_Task to complete_
Extract all lines that hold "partition" from the records below.

───

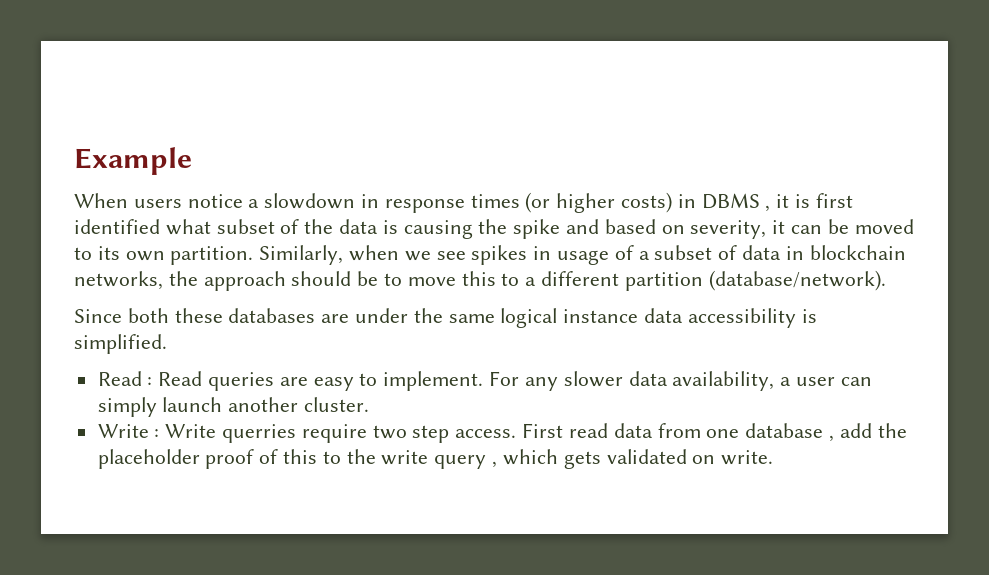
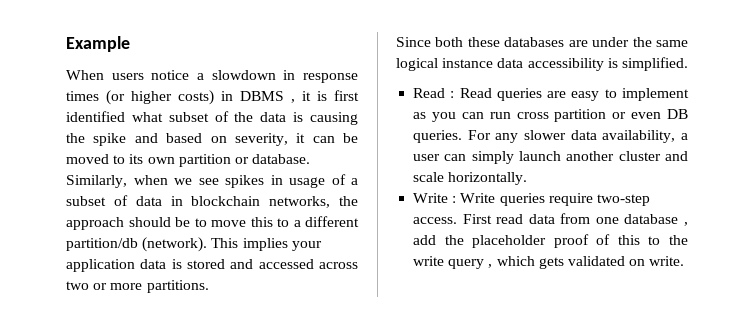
[170,246,254,265] partition. -> [178,154,311,167] partition or database.
[624,270,886,291] partition (database/network). -> [66,237,322,252] [66,259,358,272] [66,280,209,293] partition/db (network). This implies your application data is stored and accessed across two or more partitions.
[383,371,484,391] implement. -> [622,88,689,101] [413,109,688,122] [413,130,463,143] implement as you can run cross partition or even DB queries.
[304,397,370,412] cluster. -> [618,151,688,161] [413,172,528,185] cluster and scale horizontally.
[222,424,450,443] querries require two step -> [499,193,650,206] queries require two-step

───

_The answer_
[170,246,254,265] partition. -> [178,154,311,167] partition or database.
[624,270,886,291] partition (database/network). -> [66,237,322,252] [66,259,358,272] [66,280,209,293] partition/db (network). This implies your application data is stored and accessed across two or more partitions.
[383,371,484,391] implement. -> [622,88,689,101] [413,109,688,122] [413,130,463,143] implement as you can run cross partition or even DB queries.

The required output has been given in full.